A Blog by Jonathan Low

 

Mar 17, 2011

Dominos Falling: Chinese Dotcoms Pare Back IPO Listing Plans

In a curious example of the economic impacts of the Japanese crisis, Chinese technology companies, the most numerous, successful and aggressive pursuers of public funds, are cutting back on their listing plans, fearing that prices will be less than optimal due to investor caution in the wake of the Japanese situation. The implication is that capital allocated to this sector will become scarce as funds seek alternative outlets.

Kathrin Hille reports in the Financial Times:

"Chinese internet companies are among the first to take a more cautious approach to their listing plans as markets are shaken by the crisis in Japan.

Global Market Group, a Chinese e-commerce company, has postponed an initial public offering that it had planned to price on Thursday. “After three straight days of significant falls in the market, this is not the right time,” said a person familiar with the situation. “We need to watch the market over the next few days.”

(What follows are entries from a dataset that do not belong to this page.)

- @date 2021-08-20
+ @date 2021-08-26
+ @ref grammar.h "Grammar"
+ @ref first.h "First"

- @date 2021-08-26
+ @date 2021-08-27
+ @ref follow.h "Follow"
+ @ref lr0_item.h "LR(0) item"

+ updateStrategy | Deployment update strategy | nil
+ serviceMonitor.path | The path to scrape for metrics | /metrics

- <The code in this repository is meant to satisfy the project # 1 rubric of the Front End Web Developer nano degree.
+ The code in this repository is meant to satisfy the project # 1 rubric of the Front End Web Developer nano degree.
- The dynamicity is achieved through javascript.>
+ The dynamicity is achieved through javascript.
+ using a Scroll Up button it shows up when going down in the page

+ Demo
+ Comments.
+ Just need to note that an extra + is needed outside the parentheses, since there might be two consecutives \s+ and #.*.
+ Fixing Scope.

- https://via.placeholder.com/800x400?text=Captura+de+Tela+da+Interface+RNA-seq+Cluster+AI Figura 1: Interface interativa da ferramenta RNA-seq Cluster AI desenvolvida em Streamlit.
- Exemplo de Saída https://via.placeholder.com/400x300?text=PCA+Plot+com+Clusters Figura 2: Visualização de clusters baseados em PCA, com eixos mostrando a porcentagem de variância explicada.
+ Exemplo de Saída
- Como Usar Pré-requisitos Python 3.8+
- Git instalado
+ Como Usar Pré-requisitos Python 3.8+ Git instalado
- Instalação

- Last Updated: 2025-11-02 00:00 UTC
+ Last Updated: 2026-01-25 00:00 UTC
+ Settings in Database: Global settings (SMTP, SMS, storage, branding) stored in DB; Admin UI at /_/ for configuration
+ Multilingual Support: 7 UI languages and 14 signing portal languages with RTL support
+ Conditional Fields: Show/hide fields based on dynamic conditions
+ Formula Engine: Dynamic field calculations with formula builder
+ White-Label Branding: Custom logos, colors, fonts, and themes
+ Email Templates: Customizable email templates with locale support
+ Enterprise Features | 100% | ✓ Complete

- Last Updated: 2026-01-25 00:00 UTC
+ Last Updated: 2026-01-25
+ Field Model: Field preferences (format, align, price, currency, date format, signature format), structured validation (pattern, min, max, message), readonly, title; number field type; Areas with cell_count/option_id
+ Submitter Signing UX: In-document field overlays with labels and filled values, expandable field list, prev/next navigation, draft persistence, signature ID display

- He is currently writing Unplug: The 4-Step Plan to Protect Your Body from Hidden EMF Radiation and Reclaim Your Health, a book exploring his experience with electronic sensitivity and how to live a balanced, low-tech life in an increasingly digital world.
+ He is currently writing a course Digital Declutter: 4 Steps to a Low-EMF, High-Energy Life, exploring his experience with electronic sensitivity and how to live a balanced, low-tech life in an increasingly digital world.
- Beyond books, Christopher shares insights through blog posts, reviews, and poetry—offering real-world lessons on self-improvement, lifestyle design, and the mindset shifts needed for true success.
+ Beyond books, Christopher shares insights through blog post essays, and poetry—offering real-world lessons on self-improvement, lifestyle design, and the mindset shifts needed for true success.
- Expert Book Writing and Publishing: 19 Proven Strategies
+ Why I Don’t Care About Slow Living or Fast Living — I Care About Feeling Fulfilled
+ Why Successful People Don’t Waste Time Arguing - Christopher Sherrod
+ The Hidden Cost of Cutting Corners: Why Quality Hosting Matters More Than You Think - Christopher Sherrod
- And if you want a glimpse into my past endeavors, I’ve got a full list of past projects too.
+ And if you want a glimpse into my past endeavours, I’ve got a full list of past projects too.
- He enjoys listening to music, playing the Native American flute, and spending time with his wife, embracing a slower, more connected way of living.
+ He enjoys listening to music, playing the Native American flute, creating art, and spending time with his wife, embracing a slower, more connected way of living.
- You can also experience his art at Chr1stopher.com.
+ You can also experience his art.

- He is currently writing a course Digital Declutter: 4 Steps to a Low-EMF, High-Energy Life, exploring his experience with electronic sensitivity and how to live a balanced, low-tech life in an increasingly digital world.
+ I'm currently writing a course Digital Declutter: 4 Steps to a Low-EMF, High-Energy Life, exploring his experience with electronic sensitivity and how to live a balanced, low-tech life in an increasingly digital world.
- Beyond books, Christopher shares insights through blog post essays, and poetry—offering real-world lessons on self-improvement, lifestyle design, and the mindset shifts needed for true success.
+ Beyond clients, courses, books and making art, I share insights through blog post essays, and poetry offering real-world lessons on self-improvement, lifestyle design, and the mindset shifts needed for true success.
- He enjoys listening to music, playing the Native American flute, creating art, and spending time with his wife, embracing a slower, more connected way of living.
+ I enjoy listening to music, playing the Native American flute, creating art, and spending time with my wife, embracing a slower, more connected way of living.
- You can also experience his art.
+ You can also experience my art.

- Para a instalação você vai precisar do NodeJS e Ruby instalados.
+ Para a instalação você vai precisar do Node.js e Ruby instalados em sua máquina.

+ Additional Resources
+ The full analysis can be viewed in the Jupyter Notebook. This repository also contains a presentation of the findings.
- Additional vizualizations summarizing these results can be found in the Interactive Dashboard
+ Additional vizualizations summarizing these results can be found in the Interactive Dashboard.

The company, which operates an online marketplace on which Chinese exporters can find international buyers, had planned to raise $131m from a New York Stock Exchange listing that it was going to price on Thursday in a range of $11 of $13 per share.

Deutsche Bank, the lead underwriter of the planned deal, declined to comment.

Qihoo 360 Technology, China’s leading provider of free antivirus software, scaled back the estimated size of its planned US IPO. In a filing with the US Securities and Exchange Commission late Wednesday, it said it expected to raise $174m, down from the $200m given in earlier documents.

Qihoo started marketing the offering in Hong Kong on Thursday and the deal is expected to price on March 25 or March 28. UBS and Citigroup are the joint bookrunners.

The company makes money through online advertising and internet games distributed to the users of its free antivirus software. According to its prospectus, it has 300m monthly active users, making it one of the largest internet businesses by user base in China.

Any bad news from the Qihoo listing, or a long delay in GMC’s IPO, would throw off track plans by half a dozen other Chinese internet companies to go public in the US in the coming months. These include Renren and Kaixin, China’s two leading social networking services, which hope to raise more than $300m each.

Until now, Chinese internet companies have been well received by international investors. Youku, the online video company, and Dangdang, the e-commerce company, jumped 146 per cent and 77 per cent respectively on their each of their first days of trading in December. Both are still trading much higher than their listing prices.

Industry executives and bankers said they were confident of a market rebound. “Right now everyone is sitting there and watching events in Japan,” said one source involved in a planned IPO.

“If people take their eyes off the TV screens and turn them back to the computer screens, they could become interested in some good value deals.”